Analogue: [Laughs] I wasn’t sure if you were being figurative or literal.

Marcus: Yeah, it was literal.

Analogue: Do you remember when you found that vocal confidence that you mentioned?

Marcus: I remember when we cut the Marcus King Band record Carolina Confessions with Dave Cobb. That was fairly early and one fo the first times I’d been sober for an extended period—maybe six or seven years at that point. Alcohol really dries your vocal cords out and that was one of the first times I remember being truly confident in what I was singing and it was with the song “How Long”. I had really swollen lymph nodes and a sore throat and a congested chest, but it was the only day I could cut the vocals for that track. So I had to sing the vocals and it was in B-flat, which is high, and I had to sing the harmonies above it. So it was challenging, but I remember specifically thinking I could make a career out of this at that point.
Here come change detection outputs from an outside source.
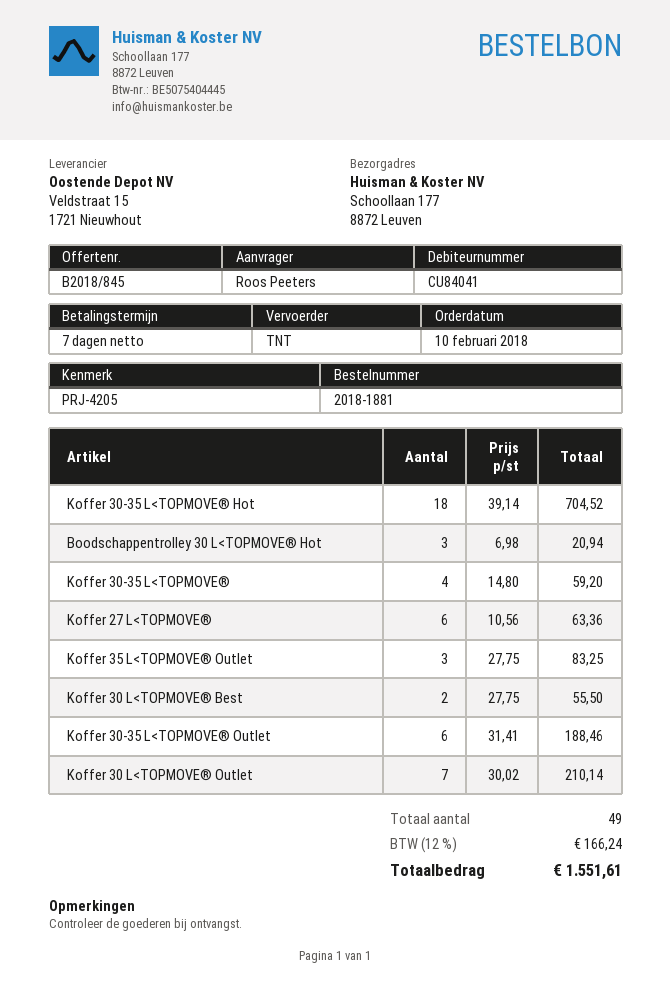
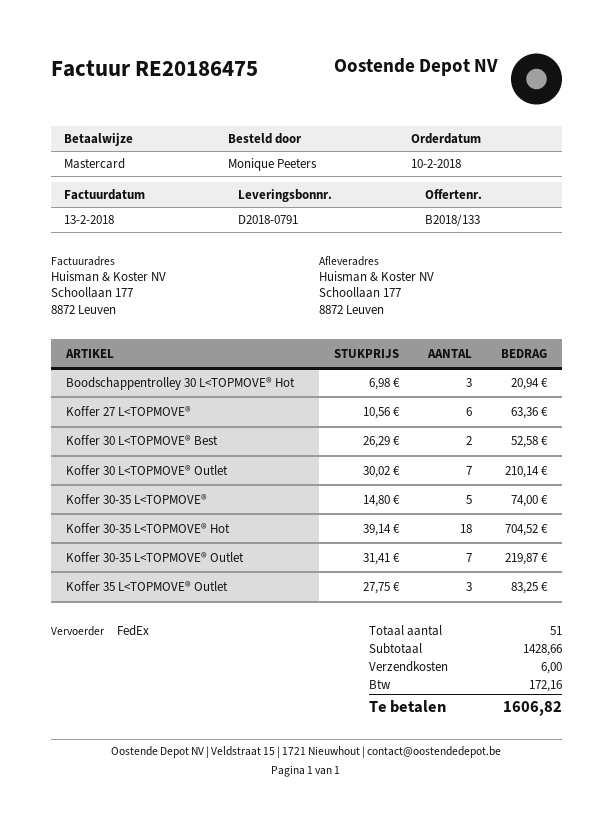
quote number: B2018/845 -> B2018/133
ordered by: Roos Peeters -> Monique Peeters
shipping method: TNT -> FedEx
Koffer 30-35 L<TOPMOVE®: 4 x 14.80 = 59.20 -> 5 x 14.80 = 74.00
Koffer 30 L<TOPMOVE® Best: 2 x 27.75 = 55.50 -> 2 x 26.29 = 52.58
Koffer 30-35 L<TOPMOVE® Outlet: 6 x 31.41 = 188.46 -> 7 x 31.41 = 219.87
total quantity: 49 -> 51
shipping: none -> 6.00
tax: 166.24 -> 172.16
total: 1551.61 -> 1606.82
Analogue: I loved what you said about altar/alter dual meaning earlier. I wanted to go back to that because I was curious if making/playing music has always been a spiritual exercise for you.

Marcus: Absolutely. I mean, music was my favorite part of church. All the information and the laws of morality I accepted from those days in church, I find equally as important to the musical inspiration I got from it. Being uplifted or feeling overjoyed, I just associated that with the music. I came from a broken home, so I was always really searching out anything. From a young age, music was my primary source of joy.